[CINÉMA] Le Dossier Maldoror, une bonne fiction sur l’affaire Dutroux
Le criminel Marc Dutroux n’en finit pas de faire parler de lui. En 2020, un collège de trois psychiatres était chargé d’établir, à la demande de son avocat Bruno Dayez, un rapport d’expertise en vue de préparer une libération conditionnelle – ce à quoi l’intéressé peut prétendre depuis 2013. Extrêmement défavorables, leurs conclusions laissaient peu de doute quant aux possibilités de Dutroux de sortir un jour de prison…
Aujourd’hui, c’est à travers le cinéma que le pédocriminel refait l’actualité, puisque le cinéaste Fabrice Du Welz sort sur les écrans une fiction policière librement inspirée de cette affaire sordide qui avait secoué la société belge.
Pour rappel, en août 1996, Marc Dutroux, son épouse Michelle Martin et leur complice Michel Lelièvre furent inculpés pour l’enlèvement et la séquestration de Laetitia Delhez et Sabine Dardenne, retrouvées peu après dans une cache à Marcinelle. Par la suite, quatre corps de fillettes furent retrouvés, ainsi que celui d’un complice, Bernard Weinstein. Très vite, les autorités belges évoquèrent la piste d’un réseau savamment organisé, mêlant aussi bien la pédocriminalité que le trafic de stupéfiants, auquel participerait notamment Michel Nihoul, personnalité médiatique proche des milieux d’affaires. Le journaliste Karl Zéro considère ce dernier comme l’une des têtes pensantes d’une organisation criminelle bien plus vaste, ce que la Justice n’a encore jamais pu prouver…
Un film cathartique
En s’inspirant librement de l’affaire Dutroux pour son film Le Dossier Maldoror, qui prend soin de modifier les noms des protagonistes afin de mieux livrer une lecture personnelle des événements, le réalisateur Fabrice Du Welz entend bien exorciser la société belge dans son ensemble qui, d’après lui, ne s’est jamais véritablement remise de toute cette horreur.
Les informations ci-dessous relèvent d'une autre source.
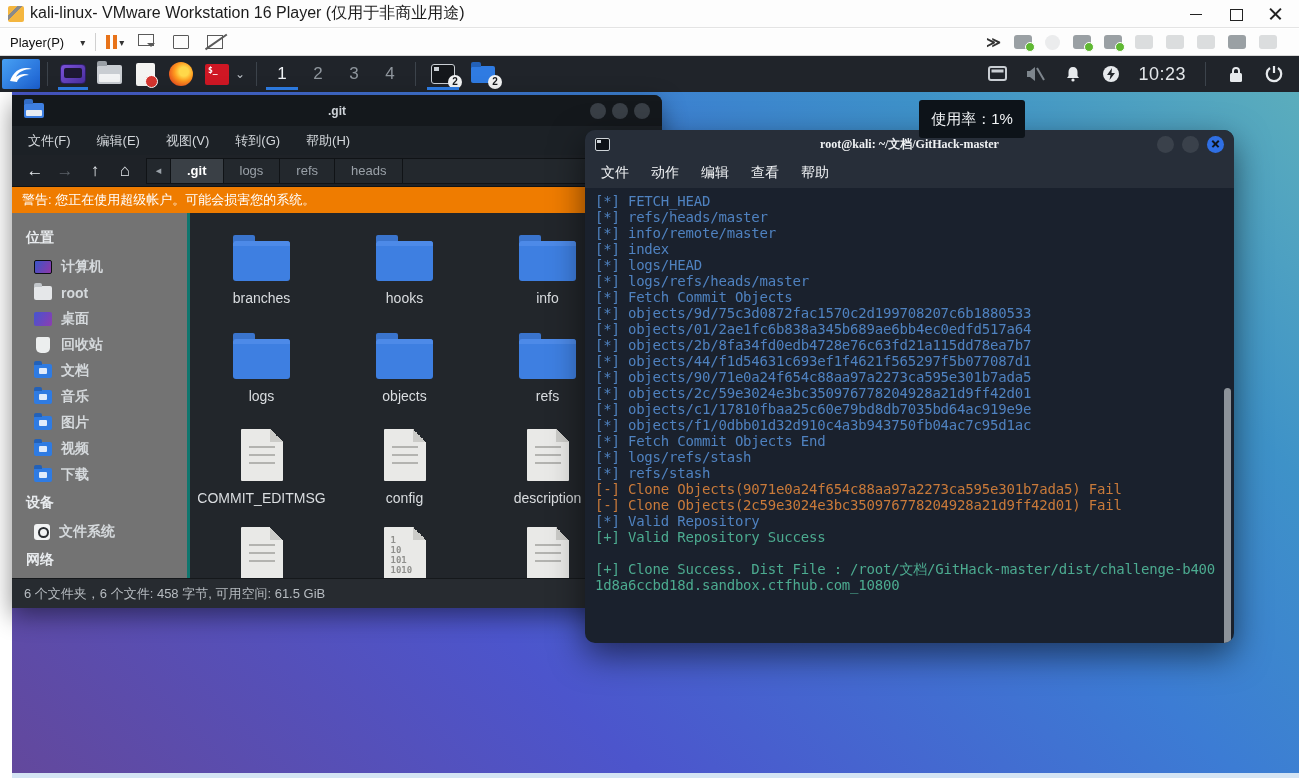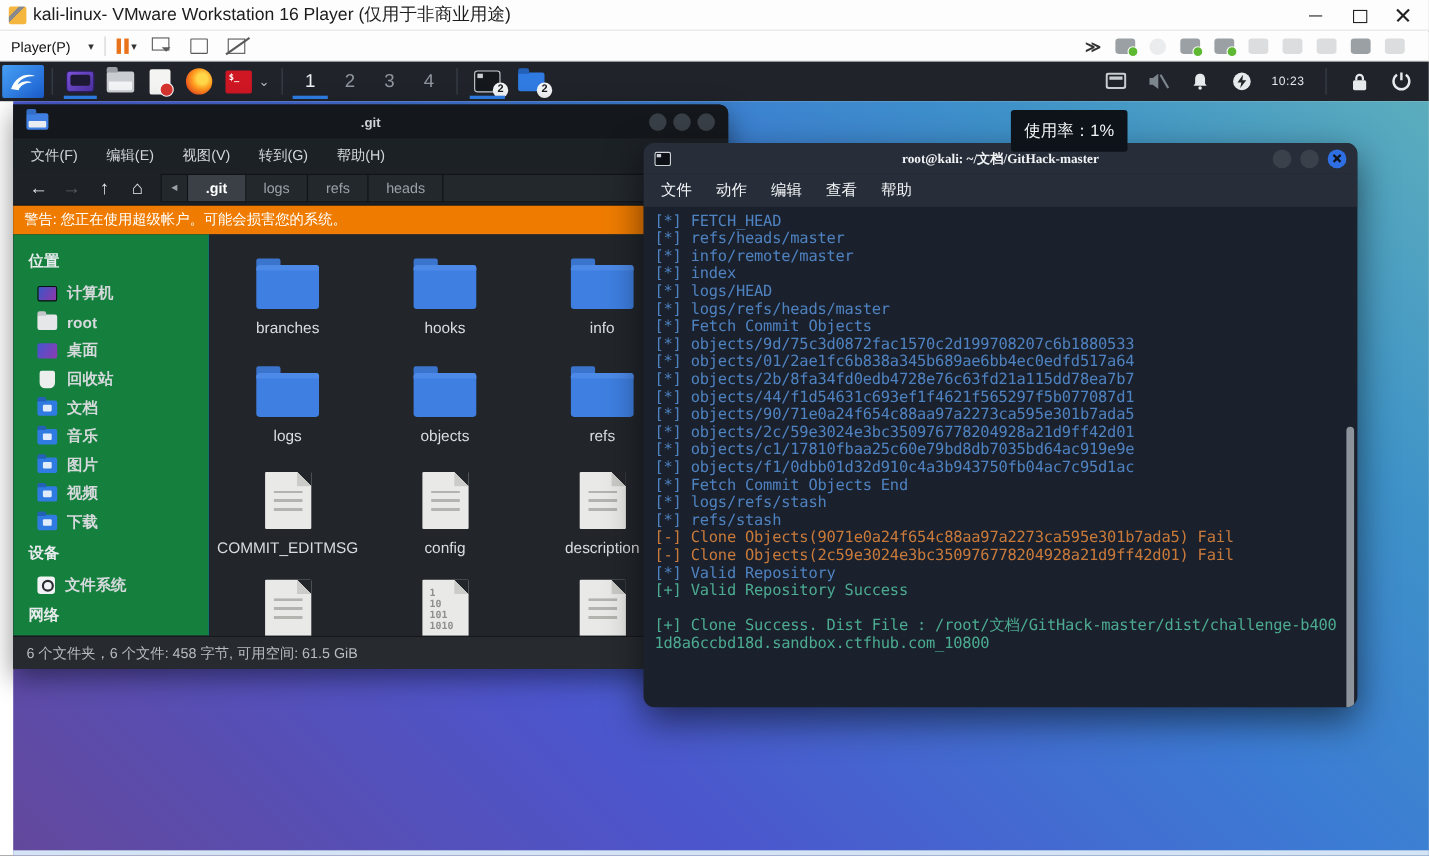--- a/index.html
+++ b/index.html
@@ -64,7 +64,7 @@
   .badge { position:absolute; right:1px; bottom:1px; width:14px; height:14px; border-radius:50%; background:#f2f3f4; color:#15181c; font-size:10px; font-weight:bold; text-align:center; line-height:14px; }
   .kp-right { margin-left:auto; display:flex; align-items:center; gap:8px; padding-right:10px; }
   .kp-ic { width:30px; height:30px; display:flex; align-items:center; justify-content:center; cursor:pointer; }
-  .clock { font-size:11px; color:#e3e7ea; letter-spacing:.5px; margin:0 4px; }
+  .clock { font-size:18px; color:#e3e7ea; letter-spacing:.5px; margin:0 4px; }
 
   
   .desktop { position:absolute; left:12px; top:92px; width:100%; height:686px;

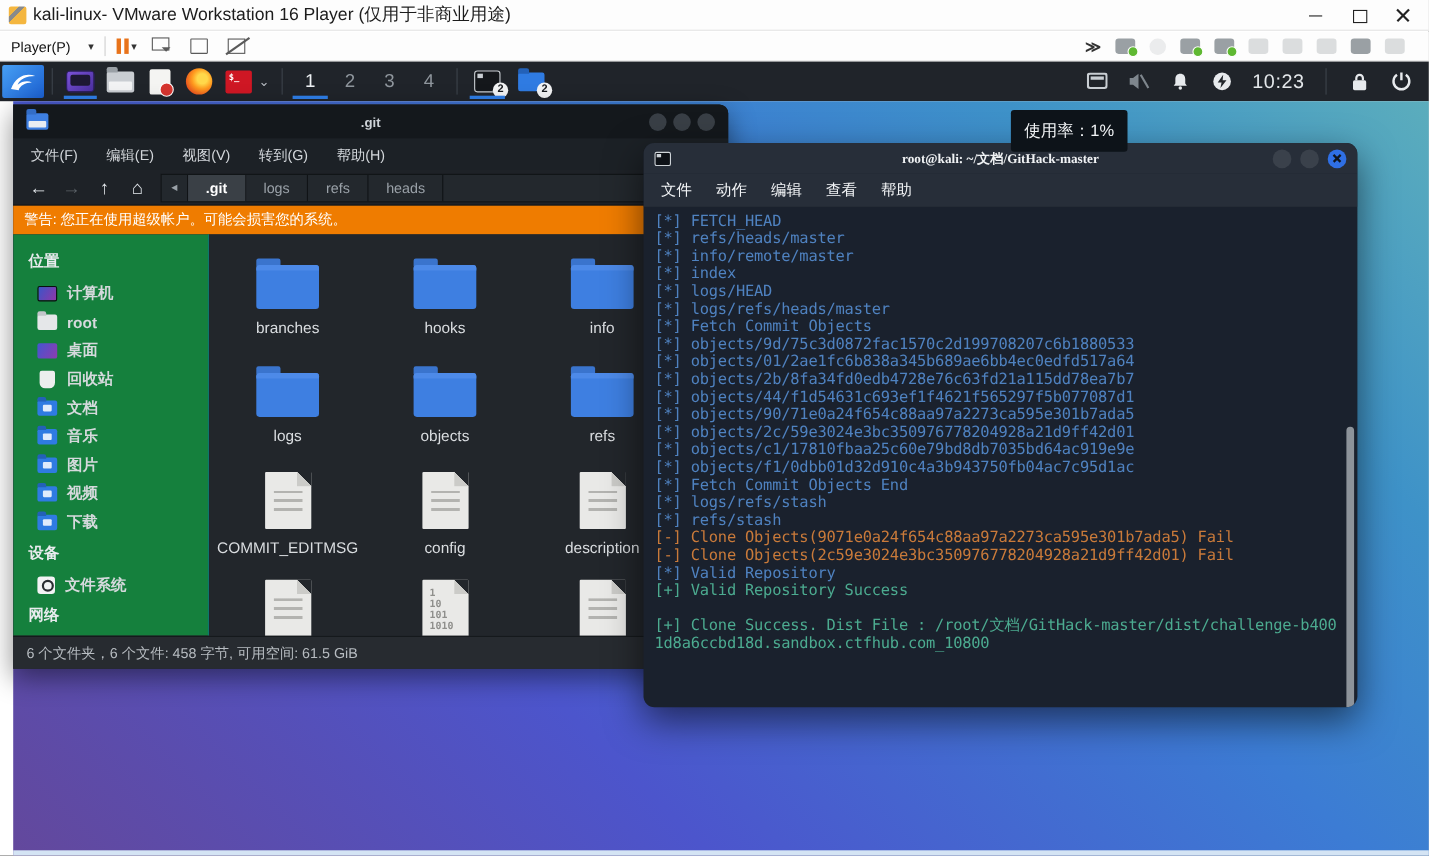--- a/index.html
+++ b/index.html
@@ -91,7 +91,7 @@
   .crumb.current { background:#3a4046; color:#fff; font-weight:bold; }
   .fm-warning { height:26px; background:#ef7c00; color:#fff; font-size:13px; line-height:26px; padding-left:10px; }
   .fm-body { flex:1; display:flex; overflow:hidden; }
-  .fm-sidebar { width:178px; background:#15803d; border-right:1px solid #0f766e; padding:10px 0 0 12px; overflow:hidden; }
+  .fm-sidebar { width:178px; background:#737373; border-right:3px solid #0f766e; padding:10px 0 0 12px; overflow:hidden; }
   .side-section { font-size:14px; font-weight:bold; color:#e8ebee; margin:6px 0 7px 2px; }
   .side-item { display:flex; align-items:center; gap:9px; height:26px; padding-left:10px; cursor:pointer;font-weight:bold; }
   .side-label { font-size:14px; color:#d5d9dc; }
L’occasion, pour le cinéaste, de revenir sur les dysfonctionnements des institutions, de pointer l’absence (coupable) de coopération entre police et gendarmerie – évoquée dès les intertitres d’ouverture – et d’offrir au spectateur belge une fin fantasmatique où le Mal est enfin puni à hauteur de ses crimes : « J'ai voulu pousser mon récit vers la fiction, dit le réalisateur, jusqu'à l'uchronie, jusqu'au fantasme de justice dont nous avons été privés. »
À ce sujet — Cinéma : BAC Nord, de Cédric Jimenez
Sur ce point précis, la conclusion du récit, lorgnant vers le « vigilante movie », à la manière d’Un justicier dans la ville ou de L’Inspecteur Harry, ne manquera pas d’offusquer les bonnes consciences de gauche qui crieront au discours « réactionnaire », au « fascisme » ou encore au « populisme »… Toute la question, dorénavant, est de savoir si Fabrice Du Welz est prêt à rendre les coups ou s’il se couchera comme le cinéaste Cédric Jimenez qui, n’ayant pas assumé BAC Nord, s’était excusé lamentablement au bout d’une semaine, dans la presse, d’avoir été récupéré par « l’extrême droite ». Les paris sont ouverts.
Le choix de la retenue
En soi, si Le Dossier Maldoror (la référence à Lautréamont est voulue) n’est pas le film exhaustif que l’on espérait sur l’affaire Dutroux, il n’en demeure pas moins une belle réussite. Récit poisseux digne de David Fincher (Seven, Zodiac), le film nous prouve que le cinéma francophone, depuis La prochaine fois je viserai le cœur (sur Alain Lamare) et L’Affaire SK1 (sur Guy Georges), n’a pas grand-chose à envier à ses modèles américains. Peu racoleur, compte tenu de ce à quoi nous a habitués le genre, délicat, le cinéaste a le bon goût de laisser le pire hors-champ, en sollicitant l’imaginaire inconscient du spectateur, et de se concentrer non pas sur les victimes et leurs familles, ni sur le tueur, mais sur un jeune gendarme à fleur de peau, vif et intuitif, qui subit de plein fouet le manque de discernement et l’inconséquence de sa hiérarchie. Toujours aussi talentueux, l’acteur Anthony Bajon, qui a fait du chemin depuis La Prière, de Cédric Kahn, nous montre une fois de plus qu’il sait choisir ses rôles, parcimonieusement et consciencieusement.